When you purchase new appliances, you can receive tax incentives and other benefits if those appliances meet certain conditions. The incentives available to you underwent significant change in 2009 and further changes are expected to occur in the future as Congress tries to balance the growing budget deficit with the need to stimulate the economy and promote energy efficiency. Therefore, keeping track of what credits and deductions are available can be difficult. Fortunately, there are some general guidelines to help you.
Federal Tax Incentives
The 2005 Energy Policy Act provides some tax benefits to those who purchase certain appliances. The benefits, though, do not include tax deductions. Instead, they are tax credits, which are more valuable because they provide dollar-for-dollar reimbursement rather than a reduction in the amount of taxable income. Certain energy-efficient central air conditioning systems qualify for a tax credit of 30 percent of the cost of purchase and installation. Some water heater purchases are also eligible for tax credits. Appliances not covered include dishwashers, clothes washers and dryers, ovens and refrigerators.
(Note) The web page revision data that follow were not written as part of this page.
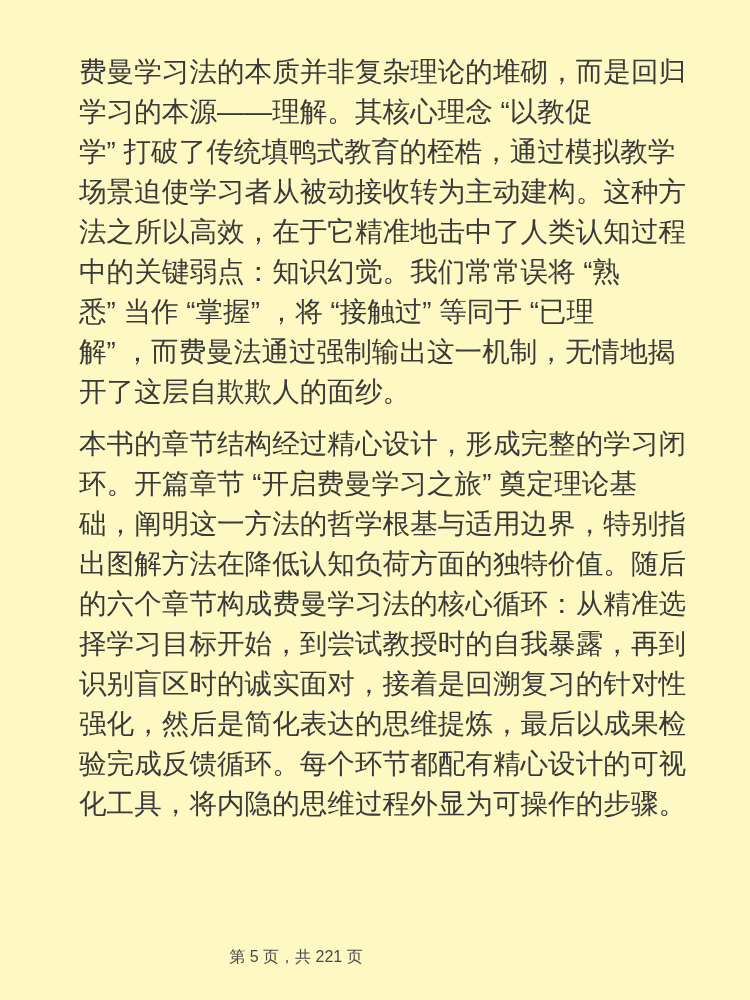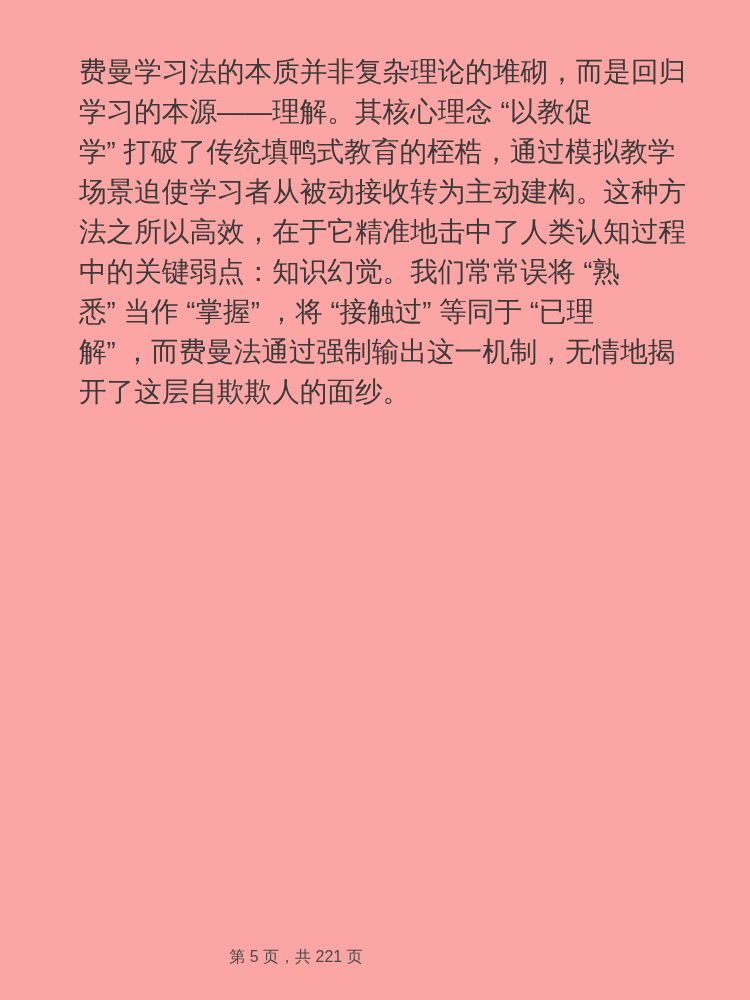--- a/index.html
+++ b/index.html
@@ -8,21 +8,21 @@
     width: 750px;
     height: 1000px;
     background: #ffffff;
     overflow: hidden;
     font-family: "Liberation Sans", sans-serif;
   }
   .page {
     position: relative;
     width: 750px;
     height: 1000px;
-    background: #fca5a5;
+    background: #fef9c3;
   }
   .content {
     position: absolute;
     left: 79px;
     top: 52px;
     width: 650px;
   }
   .para {
     margin: 0 0 12px 0;
     font-size: 27.6px;
@@ -51,15 +51,25 @@
   <div class="content">
     <p class="para">费曼学习法的本质并非复杂理论的堆砌，而是回归
 学习的本源——理解。其核心理念 “以教促
 学” 打破了传统填鸭式教育的桎梏，通过模拟教学
 场景迫使学习者从被动接收转为主动建构。这种方
 法之所以高效，在于它精准地击中了人类认知过程
 中的关键弱点：知识幻觉。我们常常误将 “熟
 悉” 当作 “掌握” ，将 “接触过” 等同于 “已理
 解” ，而费曼法通过强制输出这一机制，无情地揭
 开了这层自欺欺人的面纱。</p>
+    <p class="para">本书的章节结构经过精心设计，形成完整的学习闭
+环。开篇章节 “开启费曼学习之旅” 奠定理论基
+础，阐明这一方法的哲学根基与适用边界，特别指
+出图解方法在降低认知负荷方面的独特价值。随后
+的六个章节构成费曼学习法的核心循环：从精准选
+择学习目标开始，到尝试教授时的自我暴露，再到
+识别盲区时的诚实面对，接着是回溯复习的针对性
+强化，然后是简化表达的思维提炼，最后以成果检
+验完成反馈循环。每个环节都配有精心设计的可视
+化工具，将内隐的思维过程外显为可操作的步骤。</p>
   </div>
   <div class="footer">第 5 页，共 221 页</div>
 </div>
 
 </body></html>

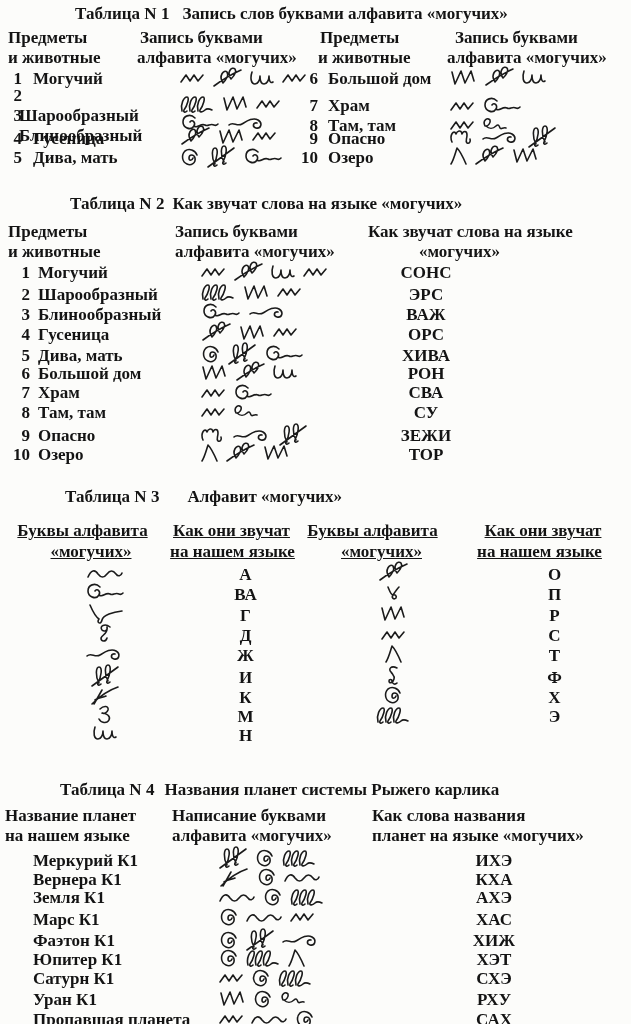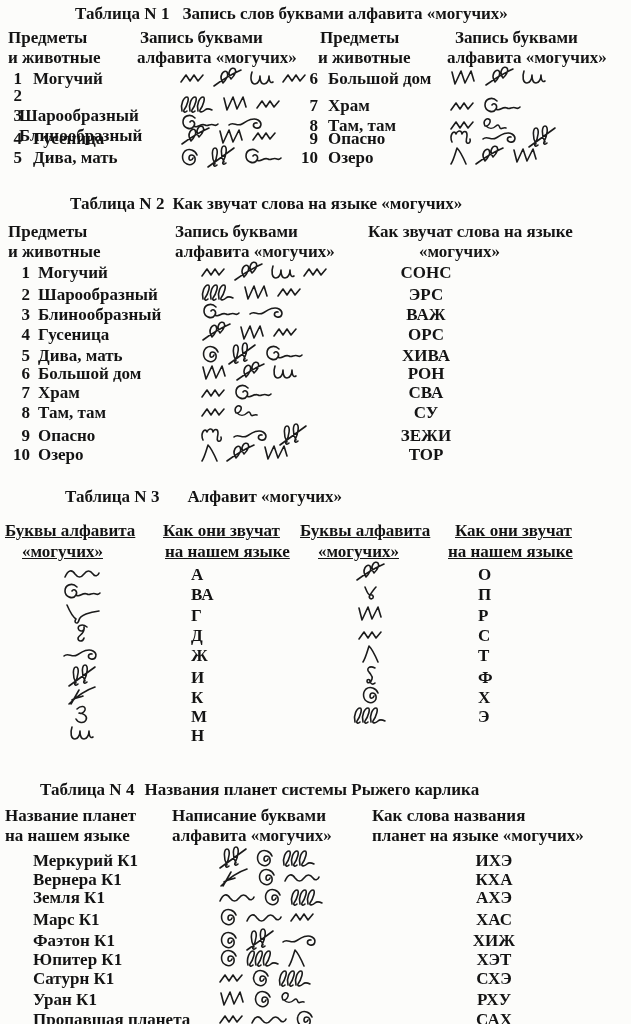--- a/index.html
+++ b/index.html
@@ -3,27 +3,27 @@
 <meta charset="utf-8">
 <style>
   html,body{margin:0;padding:0;background:#e8e8e6;}
   .page{
     position:relative;width:631px;height:1024px;margin:0 auto;
     background:#fcfcfa;color:#141414;overflow:hidden;
     font-family:"Liberation Serif","DejaVu Serif",serif;
     font-weight:700;font-size:17px;
   }
   section{position:absolute;left:0;width:100%;}
-  #t1{top:4px;} #t2{top:194px;} #t3{top:487px;} #t4{top:780px;}
+  #t1{top:4px;} #t2{top:194px;} #t3{top:487px;text-align:center;} #t4{top:780px;}
 
   .ttl{display:flex;align-items:flex-start;height:22px;font-size:17px;white-space:nowrap;}
   #t1 .ttl{padding-left:75px;gap:13px;}
   #t2 .ttl{padding-left:70px;gap:8px;}
   #t3 .ttl{padding-left:65px;gap:28px;}
-  #t4 .ttl{padding-left:40px;gap:10px;}
+  #t4 .ttl{padding-left:60px;gap:10px;}
 
   .hrow .hc{display:flex;flex-direction:column;}
   .hrow span{display:block;white-space:nowrap;}
 
   
   .g1{display:grid;grid-template-columns:129px 163px 147px 1fr;margin-left:8px;align-items:center;}
   #t1 .hrow{margin-top:2px;}
   #t1 .hrow span{line-height:19.5px;}
   #t1 .hrow .hc:nth-child(2) .l1{padding-left:3px;}
   #t1 .hrow .hc:nth-child(3) .l1{padding-left:20px;}

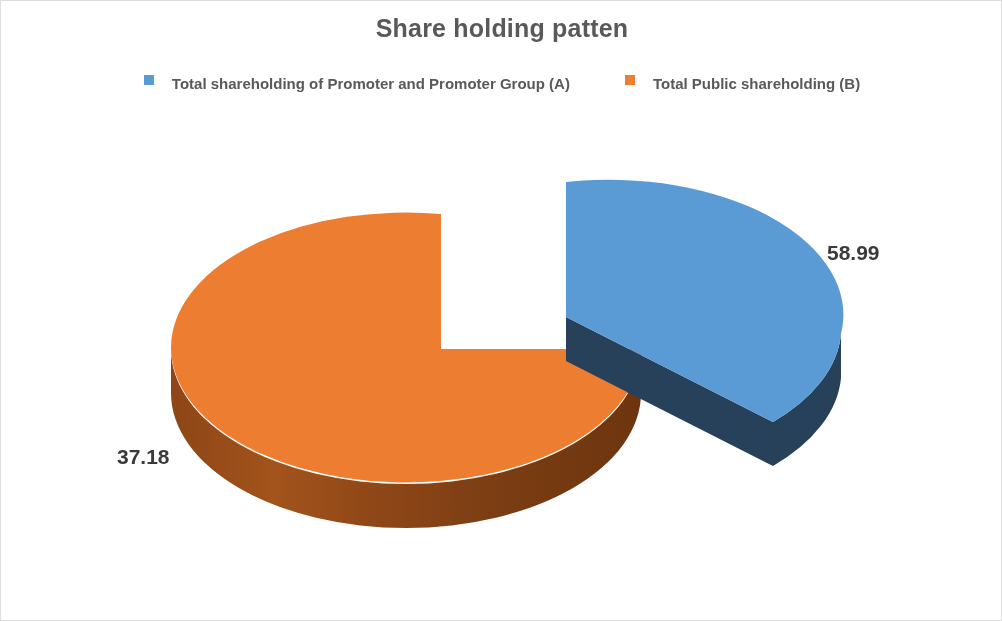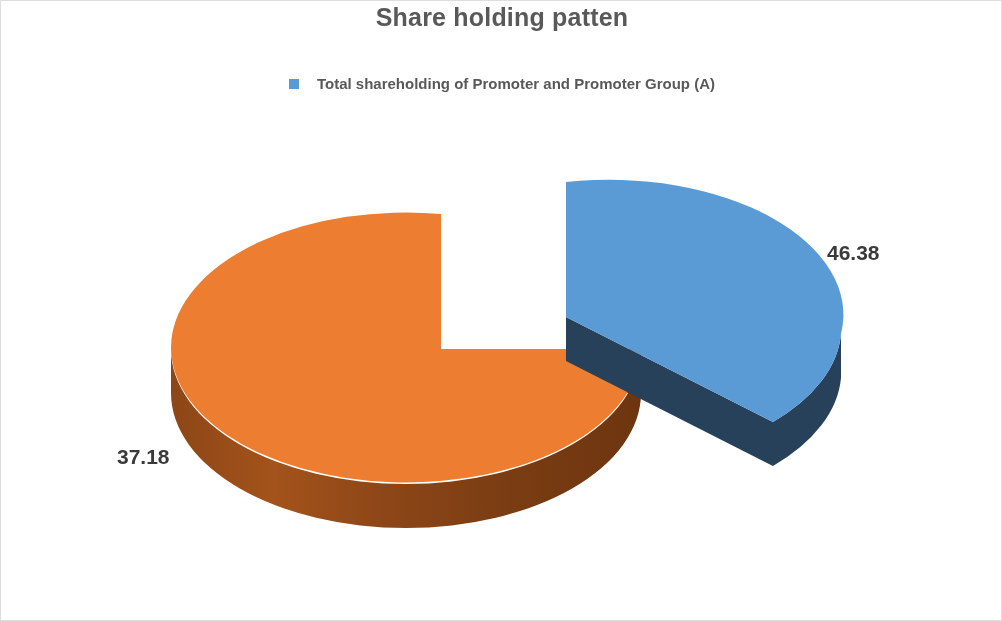--- a/index.html
+++ b/index.html
@@ -15,42 +15,41 @@
     position: relative;
     width: 1002px;
     height: 621px;
     box-sizing: border-box;
     border: 1px solid #dedede;
     background: #ffffff;
     overflow: hidden;
   }
   .chart-title {
     position: absolute;
-    top: 2px;
+    top: 13px;
     left: 0;
     width: 1002px;
     text-align: center;
     font-size: 25px;
     font-weight: bold;
     color: #595959;
     letter-spacing: 0.2px;
   }
   .legend {
     position: absolute;
     top: 74px;
     left: 0;
     width: 1002px;
     display: flex;
     justify-content: center;
     align-items: center;
     gap: 55px;
   }
   .legend-item {
     display: flex;
-    align-items: center;
     gap: 18px;
   }
   .legend-swatch {
     width: 10px;
     height: 10px;
     display: inline-block;
     flex: 0 0 auto;
   }
   .legend-label {
     font-size: 15px;
@@ -85,20 +84,24 @@
 <body>
 
 <div class="chart-frame">
 
   <div class="chart-title">Share holding patten</div>
 
   <div class="legend">
     <div class="legend-item">
       <span class="legend-swatch" style="background:#5b9bd5;"></span>
       <span class="legend-label">Total shareholding of Promoter and Promoter Group (A)</span>
+    </div>
+    <div class="legend-item">
+      <span class="legend-swatch" style="background:#ed7d31;"></span>
+      <span class="legend-label">Total Public shareholding (B)</span>
     </div>
   </div>
 
   <svg class="pie-stage" viewBox="0 0 1002 621" width="1002" height="621">
     <defs>
       <linearGradient id="orangeWallGrad" x1="0" y1="0" x2="1" y2="0">
         <stop offset="0%" stop-color="#8d4617"></stop>
         <stop offset="22%" stop-color="#a3531b"></stop>
         <stop offset="45%" stop-color="#8d4617"></stop>
         <stop offset="70%" stop-color="#7b3d13"></stop>
@@ -143,17 +146,17 @@
 
       <path fill="#5b9bd5" d="M 565,181
                L 565,316
                L 772,421
                A 235,135 0 0 0 840,333
                A 235,135 0 0 0 565,181
                Z"></path>
     </g>
   </svg>
 
-  <div class="data-label" id="label-blue">46.38</div>
+  <div class="data-label" id="label-blue">58.99</div>
 
   <div class="data-label" id="label-orange">37.18</div>
 
 </div>
 
 </body></html>

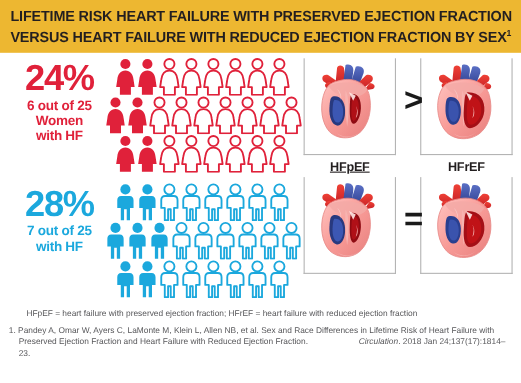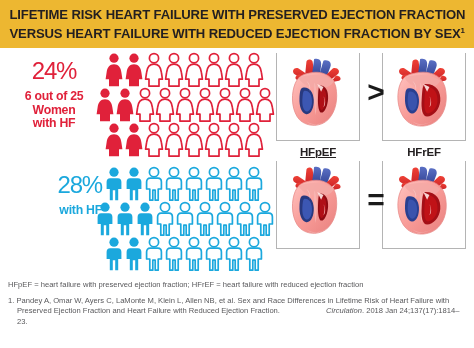--- a/index.html
+++ b/index.html
@@ -70,34 +70,34 @@
   #stat-men   { top: 118px; }
 
   .stat-text {
     position: absolute;
     left: 6px;
     top: 2px;
     width: 96px;
     text-align: center;
   }
   .pct {
-    font-size: 24px;
-    font-weight: 400;
+    font-size: 33px;
+    font-weight: 700;
     line-height: 33px;
     letter-spacing: -1.2px;
   }
   .sub {
     font-size: 12.3px;
     font-weight: 700;
     line-height: 13.6px;
     letter-spacing: -0.25px;
     margin-top: 3px;
   }
   .red   { color: #e0213a; }
-  .blue  { color: #1ba8dd; text-align: right; }
+  .blue  { color: #1ba8dd; }
 
   
   .picto {
     position: absolute;
     left: 104px;
     top: 0px;
     width: 170px;
   }
   .picto-row {
     display: flex;
@@ -178,20 +178,21 @@
     width: 474px;
     height: 69px;
     padding: 0 8px;
     box-sizing: border-box;
     color: #4d4d4d;
   }
   .fn-abbrev {
     font-size: 7.6px;
     line-height: 11px;
     color: #58585b;
+    margin-left: 16px;
   }
   .fn-ref {
     font-size: 7.6px;
     line-height: 10.4px;
     color: #58585b;
     margin-top: 6px;
     padding-left: 9px;
     text-indent: -9px;
   }
   .fn-ref .ital { font-style: italic; padding-left: 44px; }
@@ -380,20 +381,21 @@
               </svg>
             </span>
           </div>
         </div>
     </div>
 
     <div class="stat-block" id="stat-men">
       <div class="stat-text">
         <div class="pct blue">28%</div>
         <div class="sub blue">
+          <div>7 out of 25</div>
           <div>with HF</div>
         </div>
       </div>
       <div class="picto" id="picto-men">
           <div class="picto-row">
             <span>
               <svg class="fig" viewBox="0 0 20 35" xmlns="http://www.w3.org/2000/svg">
                 <circle cx="10" cy="6.2" r="4.6" fill="#1ba8dd" stroke="#1ba8dd" stroke-width="0"></circle>
                 <path d="M6.1 12.2 L13.9 12.2 C16.2 12.2 17.4 13.7 17.4 16.0 L17.4 23.0 L14.2 23.0 L14.2 34.2 L11.2 34.2 L11.2 24.2 L8.8 24.2 L8.8 34.2 L5.8 34.2 L5.8 23.0 L2.6 23.0 L2.6 16.0 C2.6 13.7 3.8 12.2 6.1 12.2 Z" fill="#1ba8dd" stroke="#1ba8dd" stroke-width="0" stroke-linejoin="round"></path>
               </svg>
Some new, federally-funded and state-administered programs do provide incentives for those who purchase new stoves, refrigerators, washing machines, dryers and dishwashers identified as Energy Star appliances. Rather than tax deductions or credits, buyers receive rebate checks by mail for qualified purchases. The Dept. of Energy has approved a variety of state rebate plans. The programs are paid by states with federal funds provided through the American Reinvestment and Recovery Act.
State Tax Incentives
In addition to new rebate programs, several states also offer tax deductions, credits and other incentives for individuals who purchase certain appliances. In Maryland, the state exempts purchases of energy-efficient air conditioners and refrigerators from the state sales tax. In Oregon, the Residential Energy Tax Credit program provides a tax credit ranging from $30 to $180 on the purchase of energy-efficient dishwashers, washing machines and refrigerators. For more information, visit the EnergyStar.gov website.
In addition to tax deductions for the purchase of new appliances, you can deduct amounts from your income taxes for appliances donated to charities. If you donate your used appliances when you replace them, you can deduct the fair market value of those items. According to BankRate.com, a typical used TV nets a $75 to $225 deduction. Other more valuable appliances could earn you a greater deduction. If you donate used appliances, be sure to obtain a receipt for your donation. You will need that to verify your deduction claim if the Internal Revenue Service audits your return.